START Records

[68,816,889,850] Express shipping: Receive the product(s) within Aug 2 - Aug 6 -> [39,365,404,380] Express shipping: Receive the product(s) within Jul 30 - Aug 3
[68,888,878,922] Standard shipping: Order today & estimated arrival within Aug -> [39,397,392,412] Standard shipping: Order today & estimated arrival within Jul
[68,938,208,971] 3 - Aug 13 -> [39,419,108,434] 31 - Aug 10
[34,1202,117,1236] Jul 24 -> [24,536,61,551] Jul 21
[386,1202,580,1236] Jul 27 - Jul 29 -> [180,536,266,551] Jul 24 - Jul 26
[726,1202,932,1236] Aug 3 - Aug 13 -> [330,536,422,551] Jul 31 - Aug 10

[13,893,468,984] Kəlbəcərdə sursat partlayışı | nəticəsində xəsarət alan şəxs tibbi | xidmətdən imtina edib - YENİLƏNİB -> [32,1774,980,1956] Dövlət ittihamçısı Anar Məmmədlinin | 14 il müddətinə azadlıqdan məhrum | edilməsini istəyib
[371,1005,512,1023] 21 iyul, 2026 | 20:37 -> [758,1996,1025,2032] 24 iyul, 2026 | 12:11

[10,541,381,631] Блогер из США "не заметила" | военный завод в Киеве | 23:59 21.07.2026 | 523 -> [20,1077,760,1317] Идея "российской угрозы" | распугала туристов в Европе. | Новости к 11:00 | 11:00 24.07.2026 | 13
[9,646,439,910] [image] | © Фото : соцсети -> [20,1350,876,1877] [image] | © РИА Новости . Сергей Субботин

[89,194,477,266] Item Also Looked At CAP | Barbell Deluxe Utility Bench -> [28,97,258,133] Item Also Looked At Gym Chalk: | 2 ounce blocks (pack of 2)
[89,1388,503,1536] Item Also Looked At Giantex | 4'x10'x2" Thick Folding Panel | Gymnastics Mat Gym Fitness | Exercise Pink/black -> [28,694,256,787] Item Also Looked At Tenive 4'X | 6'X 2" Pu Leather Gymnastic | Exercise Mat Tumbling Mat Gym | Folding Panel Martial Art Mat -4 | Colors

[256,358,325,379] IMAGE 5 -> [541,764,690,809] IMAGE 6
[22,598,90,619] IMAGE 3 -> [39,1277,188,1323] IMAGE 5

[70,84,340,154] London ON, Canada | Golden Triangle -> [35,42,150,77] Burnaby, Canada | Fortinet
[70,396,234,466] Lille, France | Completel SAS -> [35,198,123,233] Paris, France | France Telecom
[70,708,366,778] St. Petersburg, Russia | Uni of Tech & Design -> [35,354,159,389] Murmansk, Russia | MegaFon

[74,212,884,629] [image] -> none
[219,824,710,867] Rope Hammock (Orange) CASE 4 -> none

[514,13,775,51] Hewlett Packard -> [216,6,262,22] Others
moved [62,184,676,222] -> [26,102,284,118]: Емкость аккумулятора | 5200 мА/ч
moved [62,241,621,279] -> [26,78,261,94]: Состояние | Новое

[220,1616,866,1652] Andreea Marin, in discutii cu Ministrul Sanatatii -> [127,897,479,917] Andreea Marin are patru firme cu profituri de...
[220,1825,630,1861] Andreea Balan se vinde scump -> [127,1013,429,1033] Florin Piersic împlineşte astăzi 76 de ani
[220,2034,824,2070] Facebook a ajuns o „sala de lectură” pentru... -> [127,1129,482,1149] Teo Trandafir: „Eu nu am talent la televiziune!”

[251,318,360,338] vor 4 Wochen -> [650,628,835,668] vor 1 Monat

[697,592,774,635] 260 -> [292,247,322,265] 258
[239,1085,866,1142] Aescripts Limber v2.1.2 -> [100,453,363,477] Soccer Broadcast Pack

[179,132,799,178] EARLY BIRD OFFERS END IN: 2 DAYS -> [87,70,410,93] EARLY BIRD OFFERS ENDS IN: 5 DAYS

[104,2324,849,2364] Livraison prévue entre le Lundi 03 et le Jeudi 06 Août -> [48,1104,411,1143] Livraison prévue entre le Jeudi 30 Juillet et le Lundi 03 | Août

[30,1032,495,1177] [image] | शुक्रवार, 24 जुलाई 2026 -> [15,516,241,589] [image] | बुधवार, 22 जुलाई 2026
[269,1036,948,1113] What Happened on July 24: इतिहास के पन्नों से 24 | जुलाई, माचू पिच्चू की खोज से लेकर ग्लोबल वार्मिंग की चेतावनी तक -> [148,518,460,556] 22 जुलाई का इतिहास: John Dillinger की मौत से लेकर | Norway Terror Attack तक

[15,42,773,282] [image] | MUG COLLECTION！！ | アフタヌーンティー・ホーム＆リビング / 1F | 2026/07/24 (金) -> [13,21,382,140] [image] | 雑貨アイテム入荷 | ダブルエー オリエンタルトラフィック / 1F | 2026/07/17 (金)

END Records

* Task requirements:
Write out exactly the lines above between the line with "[74,212,884,629] [image] -> none" and the line with "moved [62,241,621,279] ->", inclusive, and nothing beyond them.

* Answer area:
[74,212,884,629] [image] -> none
[219,824,710,867] Rope Hammock (Orange) CASE 4 -> none

[514,13,775,51] Hewlett Packard -> [216,6,262,22] Others
moved [62,184,676,222] -> [26,102,284,118]: Емкость аккумулятора | 5200 мА/ч
moved [62,241,621,279] -> [26,78,261,94]: Состояние | Новое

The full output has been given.